» **THE DATA**
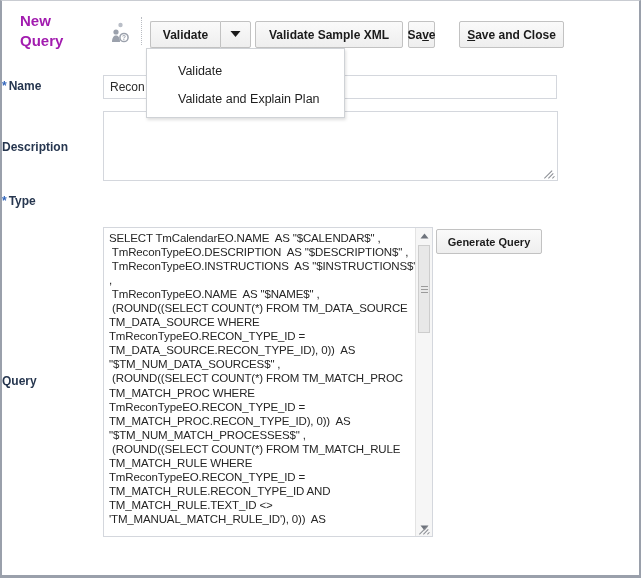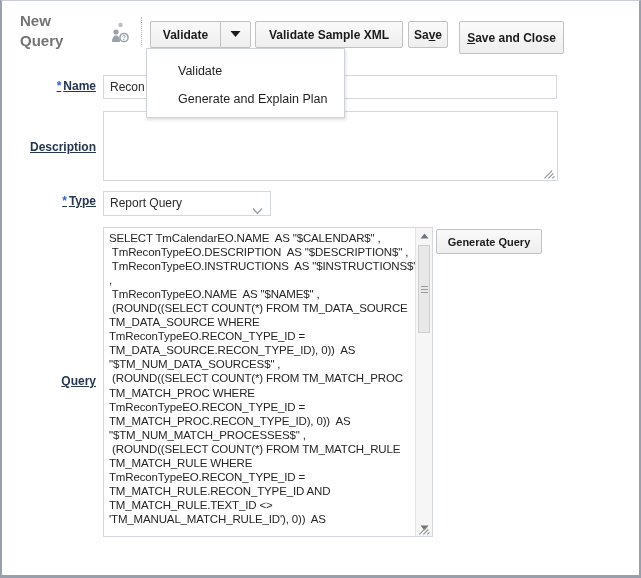"New" #header-title { color: #737373 -> #a21caf }
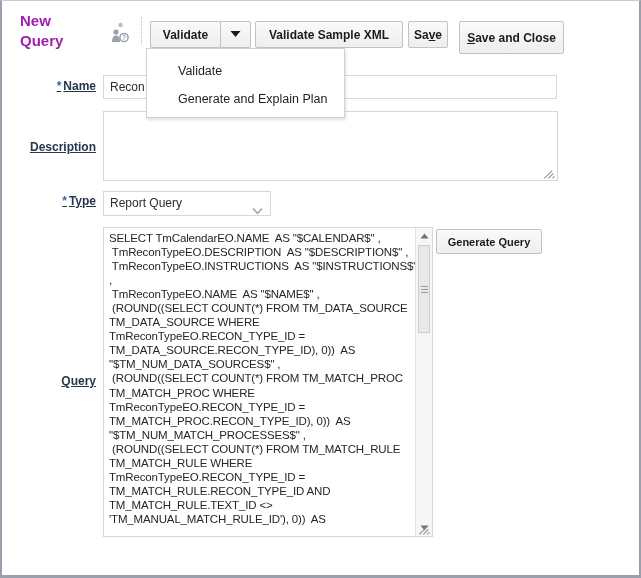"Save" #btn-save { width: 40px -> 27px }
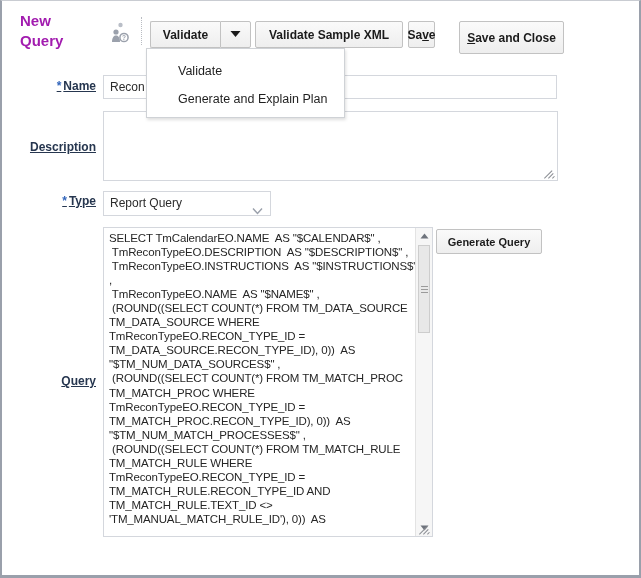"Save and Close" #btn-save-and-close { height: 33px -> 27px }
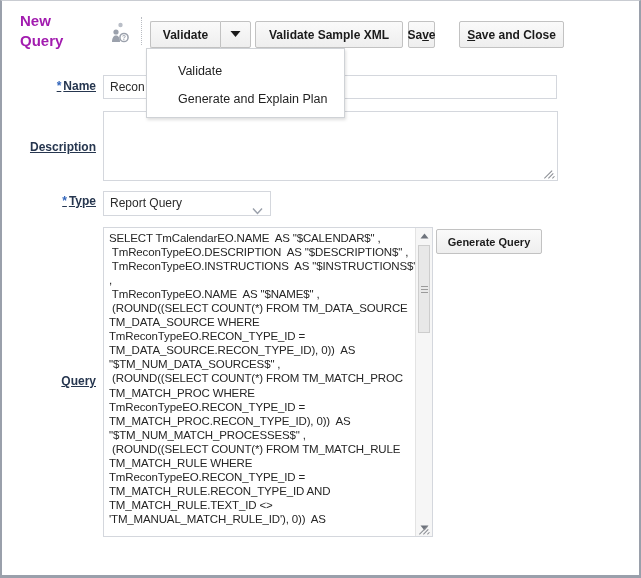"* Name" .field-label { text-align: right -> none; text-decoration: underline -> none }
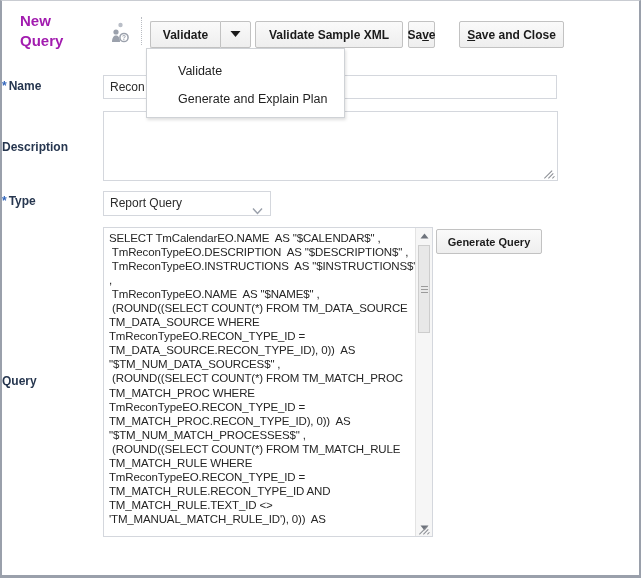"Generate and Explain Plan" div.menu-item { text: Generate -> Validate }
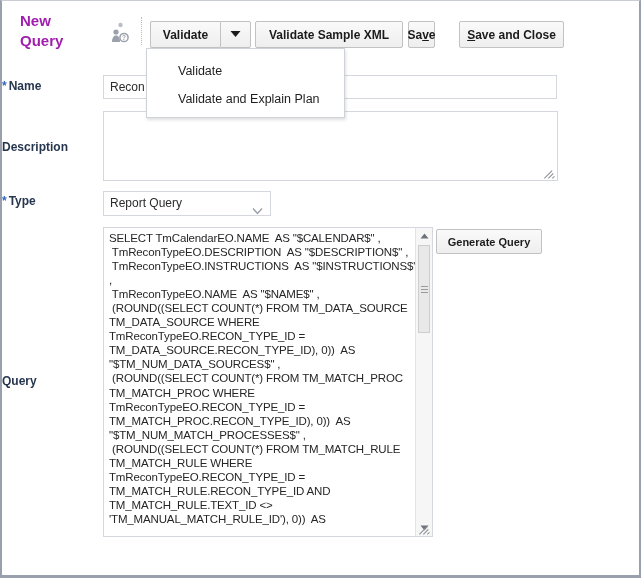"Report Query" div.input-box { html: <div> <span>Report Query</span> <span> <svg> <path></path> </svg> </span> </div> -> none }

» **DESCRIPTION OF THE TASK**
Start with the line holding "text-align: right ->" and repeat exactly every line through the final line of the records above, but no pictures and nothing more.

» **RESPONSE TO THIS EXERCISE**
"* Name" .field-label { text-align: right -> none; text-decoration: underline -> none }
"Generate and Explain Plan" div.menu-item { text: Generate -> Validate }
"Report Query" div.input-box { html: <div> <span>Report Query</span> <span> <svg> <path></path> </svg> </span> </div> -> none }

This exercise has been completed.